→ **EXERCISE DESCRIPTION**
The task calls for the lines below from the line with "serif; font-size: 16px;" to the line with "background: linear-gradient(#fdfdfd,#e9e7e7);", both ends included, copied exactly, without any pictures.

======

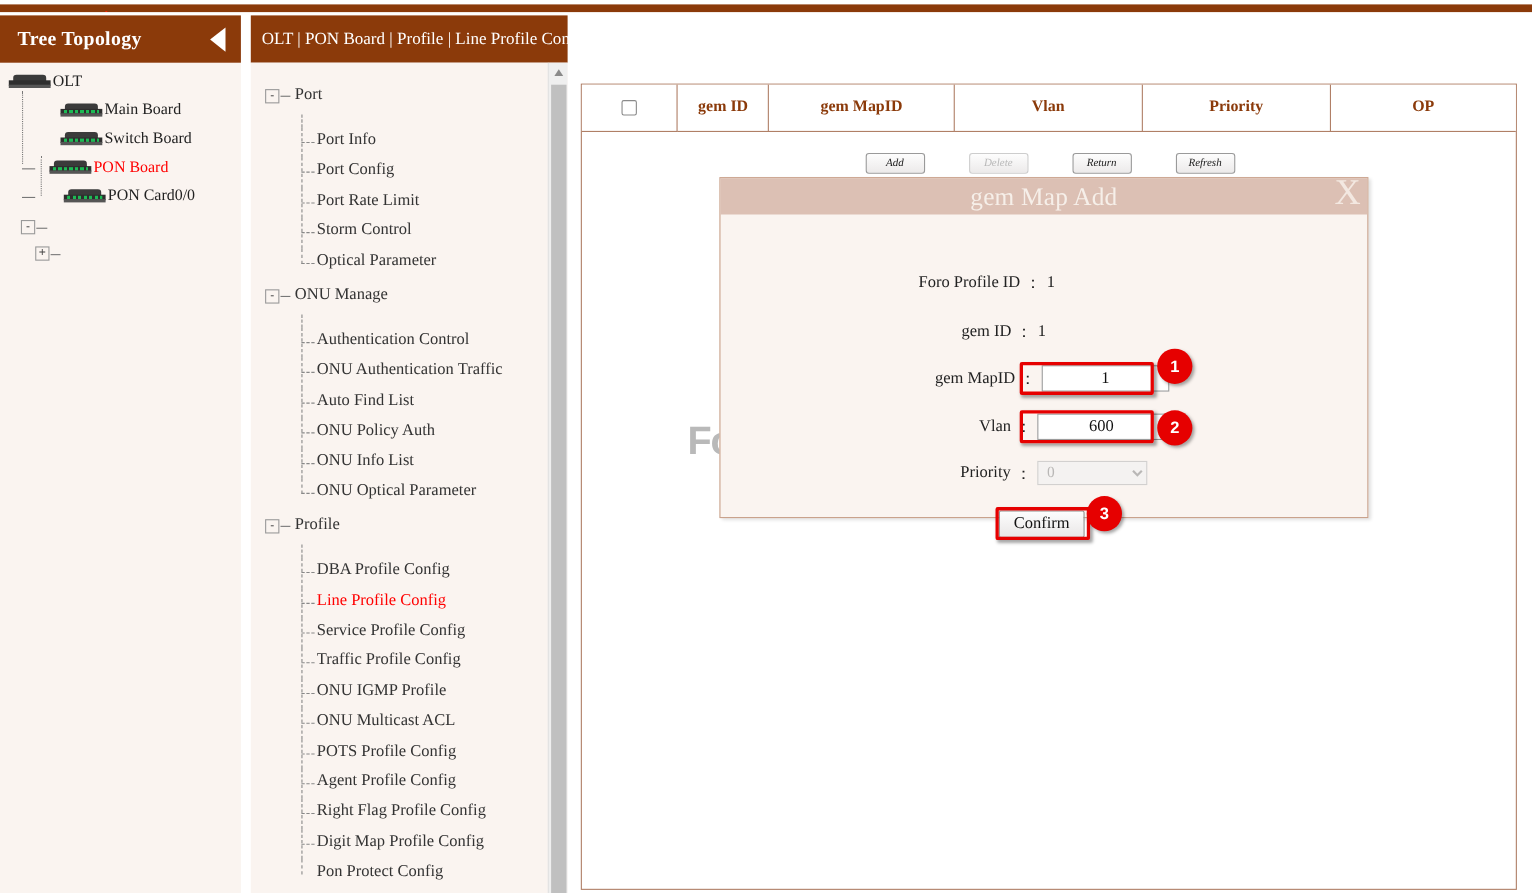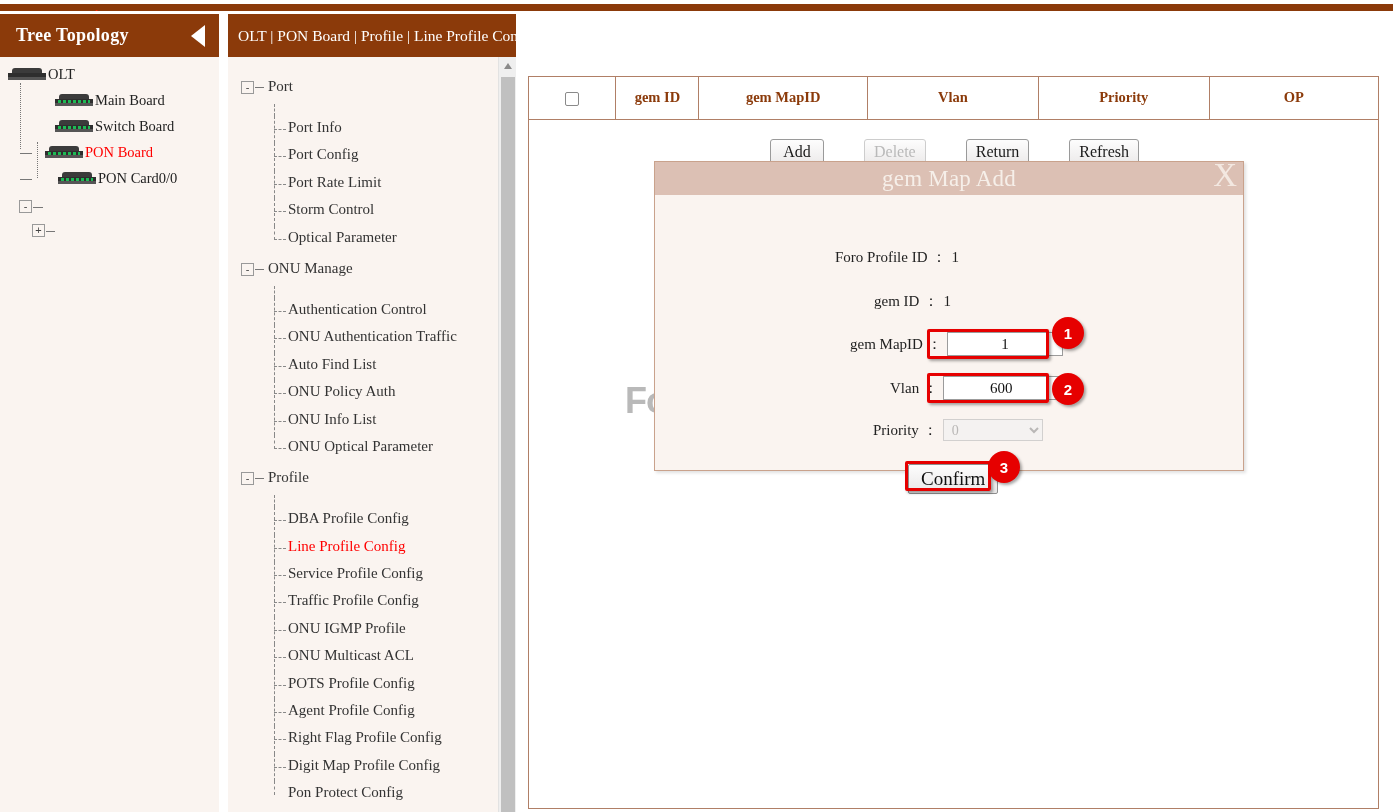--- a/index.html
+++ b/index.html
@@ -182,8 +182,8 @@
     min-width: 54px; padding: 3px 9px;
     border: 1px solid #9a9a9a; border-radius: 3px;
     background: linear-gradient(#fdfdfd,#eceaea);
-    font-family: "Liberation Serif", serif; font-size: 16px;
-    color: #1a1a1a; cursor: pointer;
+    font-family: "Liberation Serif", serif; font-size: 10px;
+    color: #1a1a1a; cursor: pointer; font-style: italic;
   }
   .gbtn.disabled { color: #b9b9b9; border-color: #cdcdcd; cursor: default; }
 

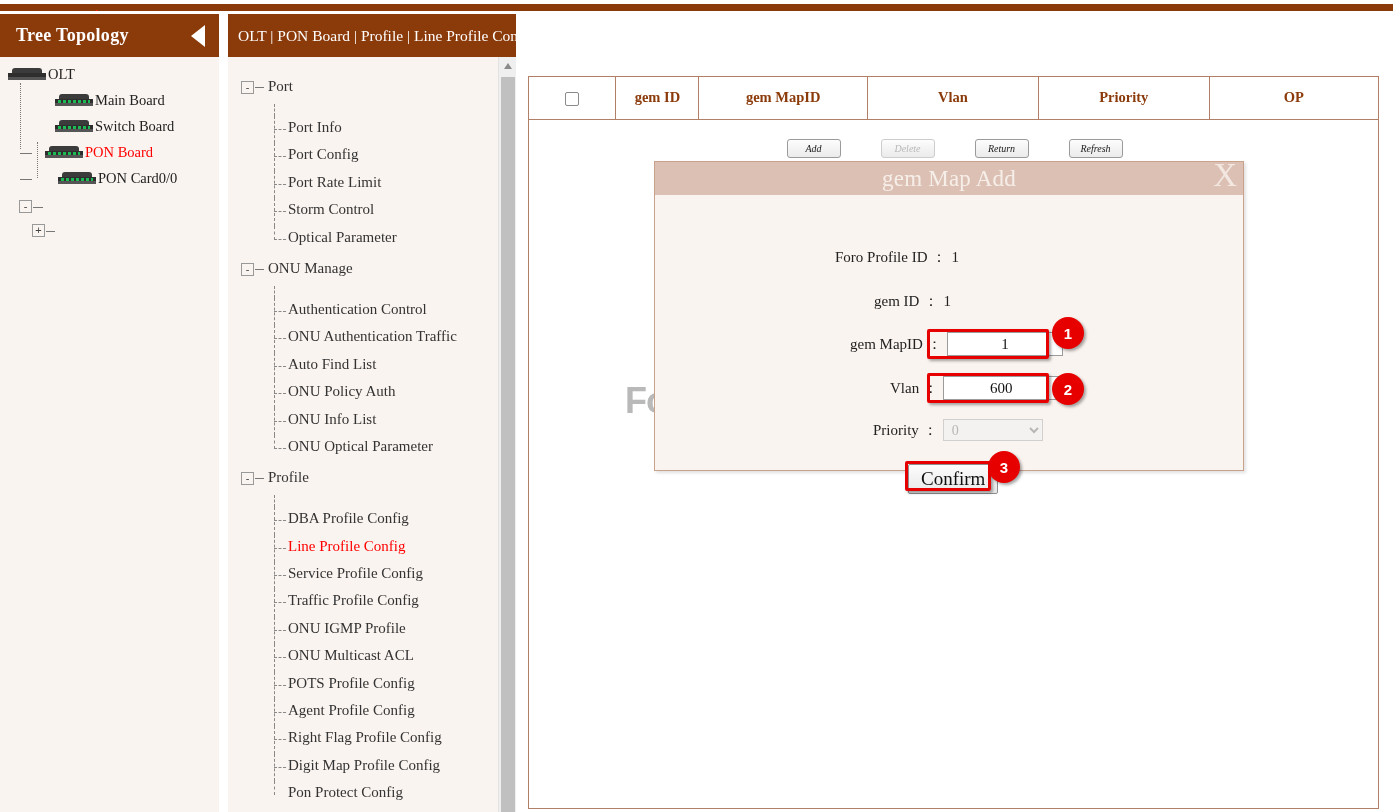--- a/index.html
+++ b/index.html
@@ -260,7 +260,7 @@
     min-width: 78px; padding: 3px 12px;
     border: 1px solid #8f8f8f; border-radius: 2px;
     background: linear-gradient(#fdfdfd,#e9e7e7);
-    font-family: "Liberation Serif", serif; font-size: 19px; color: #111;
+    font-family: "Liberation Serif", serif; font-size: 15px; color: #111;
     cursor: pointer;
   }
 </style>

======

→ **SOLUTION TO THE EXERCISE**
-    font-family: "Liberation Serif", serif; font-size: 16px;
-    color: #1a1a1a; cursor: pointer;
+    font-family: "Liberation Serif", serif; font-size: 10px;
+    color: #1a1a1a; cursor: pointer; font-style: italic;
   }
   .gbtn.disabled { color: #b9b9b9; border-color: #cdcdcd; cursor: default; }
 

--- a/index.html
+++ b/index.html
@@ -260,7 +260,7 @@
     min-width: 78px; padding: 3px 12px;
     border: 1px solid #8f8f8f; border-radius: 2px;
     background: linear-gradient(#fdfdfd,#e9e7e7);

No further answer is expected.